On paper, her position could not be stronger. She has name recognition to die for, qualifications for the job that only vice-President Joe Biden among her conceivable rivals comes close to matching, vast financial resources and an army of true believers for whom she answers a historical calling to be America’s first female president.
All this currently adds up to a 40 to 50 per cent lead in the polls against her putative opponents, not one of whom has yet formally declared. Never in recent times has a non-incumbent candidate so dominated a presidential primary field, at this admittedly early stage in proceedings.
But it may not be so easy for much longer. American politics abhors non-contests. Certainly, no obvious once-in-a-generation rival like Barack Obama lurks in the wings. But others will enter the race, one of whom – perhaps the former Maryland governor Martin O’Malley – will surely emerge as the anti-Hillary, running to her left.
And even Hillary Clinton has her weaknesses. For one thing, despite more than two decades in the national spotlight, she remains, as someone has said, the “least known well-known woman” on the planet.

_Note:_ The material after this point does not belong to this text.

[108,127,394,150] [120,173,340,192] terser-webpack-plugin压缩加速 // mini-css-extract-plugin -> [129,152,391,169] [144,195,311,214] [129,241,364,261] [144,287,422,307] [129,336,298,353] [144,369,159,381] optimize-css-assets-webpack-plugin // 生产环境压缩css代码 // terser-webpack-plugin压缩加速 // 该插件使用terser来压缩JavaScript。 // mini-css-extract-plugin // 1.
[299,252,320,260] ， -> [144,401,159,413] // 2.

She projects herself as a foreign policy interventionist, more hawkish than Obama, her rival and then boss during her four years at the State Department. She is a proven and effective advocate of women’s and minority rights. But what does she really stand for, and why does she want to be president?
For liberals in the party she comes across as too close to Wall Street, not ready to take drastic action to narrow the ever widening gulf in the US between the rich and the rest. Hence the continuing pressure on Elizabeth Warren to enter the race. Some on the right of her party however, see her as a statist, too wedded to big government.
Then there is her age. Should she win, she will be 69 when she takes office, the second oldest incoming president in history, behind only Ronald Reagan. American presidential elections are about the future. Ms Clinton must make sure she is not perceived as a throwback to the past.
Nor – as 2007/2008 showed – is she a very good campaigner, certainly not a patch on her husband. The private Clinton, we are told, has a terrific vitality and sense of humour. The public one however often comes across as guarded and calculating, secretive and defensive. Last month’s controversy over her private email system while Secretary of State only reinforced that impression.
And while she bestrides the Democratic field, it will not be so easy in the general election. Her national approval ratings are down considerably from her days as Secretary of State. For what they are worth at this stage, some polls now show her losing to certain of her Republican rivals in key swing states.
And the GOP attack machine, politely known as ‘opposition research’, is already on her case. Nothing maddens Republicans more than the Clintons’ shared ability to bounce back from the most damning of scandals, and to turn their opponents’ attacks to their advantage. But that won’t stop Republicans from trying again, in the run up to the 2016 election.